Un échange que seule une certaine intimité savait offrir.
Le doute s'immisça doucement dans les cœurs ds amis de Jungkook. Hoseok et Taehyung échangèrent un sourire attendri. Pourtant, ils étaient inquiets par les nombreux gestes furtifs que Namjoon et Jungkook laissaient parfois échapper, dévoilant une intimité qu'eux-mêmes ne semblaient pas percevoir, susceptible de les mettre en danger.
« Ne perds pas espoir, Kook. »
☾
« Nam... », l'appela-t-il.
Il était affalé sur le lit depuis un petit moment, les bras et les jambes étendus comme une étoile, attendant que Namjoon finisse sa toilette pour le rejoindre. Ils retrouvaient à présent l'un près de l'autre, dans l'intimité de la chambre de Namjoon.
« Oui ?
— J'ai la désagréable impression qu'on fait tout ça pour rien... »
Sensible à son désespoir, il posa une main réconfortante sur la cuisse dénudée de Jungkook, dévoilée par le glissement de sa tunique ample de nuit. Sans bas pour plus de confort, seul un sous-vêtement caché sous la toile presque translucide de son habit préservait le reste de sa pudeur.
Namjoon devait souvent lutter contre l'élan brûlant qui montait en lui, certaines nuits, lorsque Jungkook portait ses propres vêtements.

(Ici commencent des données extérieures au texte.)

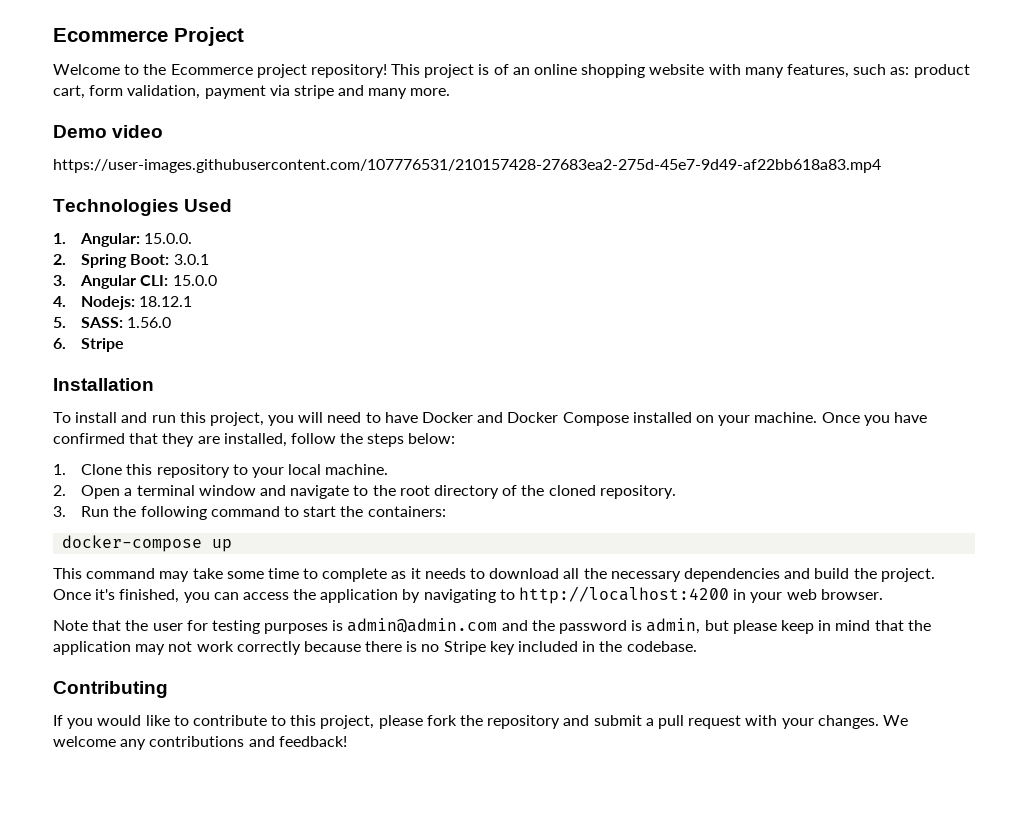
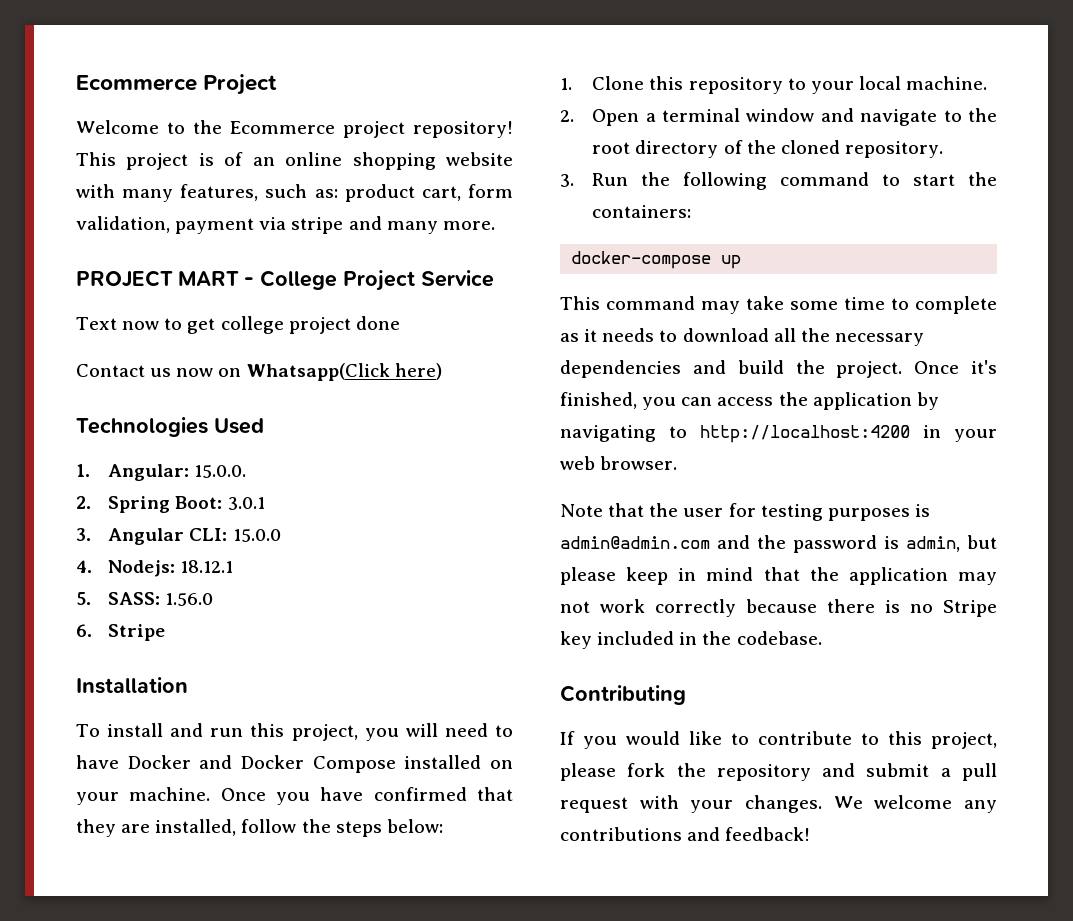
- Demo video
- https://user-images.githubusercontent.com/107776531/210157428-27683ea2-275d-45e7-9d49-af22bb618a83.mp4
+ PROJECT MART - College Project Service
+ Text now to get college project done
+ Contact us now on Whatsapp(Click here)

Le plus troublant ? Il savait que Jungkook n'agissait pas pour le provoquer ni attiser une quelconque tentation. C'était une habitude entre hommes proches de se vêtir plus légèrement pour la nuit, et Jungkook, naturellement à l'aise dans cette simplicité, n'y voyait aucun mal. Après tout, ses préférences allaient vers les femmes, et il était peut-être inconscient du trouble qu'il semait dans l'esprit de Namjoon avec un peu trop de peau dévoilée.
De toute manière, il se délectait des lignes harmonieuses du corps de Jungkook, fin et athlétique, fort et gracieux. Namjoon ne comptait ni s'en priver ni dissimuler ce plaisir des yeux.
Namjoon portait pourtant la même tenue, et parfois, il surprenait une lueur dans les yeux de Jungkook, happé par un bout de peau découvert lorsque ses cuisses puissantes apparaissaient dans un mouvement. Il le voyait alors détourner le regard, les joues rosies.
Et Namjoon adorait ce jeu involontaire, muet et timide.
Il y avait une certaine ambiguïté, il le reconnaissait. Mais il savait que, malgré la sensualité envoûtante, désarmante et presque insolente de Jungkook, ce dernier ne cherchait pas à le séduire. Ses regards, bien que longs et tendres, n'étaient pas des invitations à céder à la passion sur-le-champ. Ils étaient affectueux, doux.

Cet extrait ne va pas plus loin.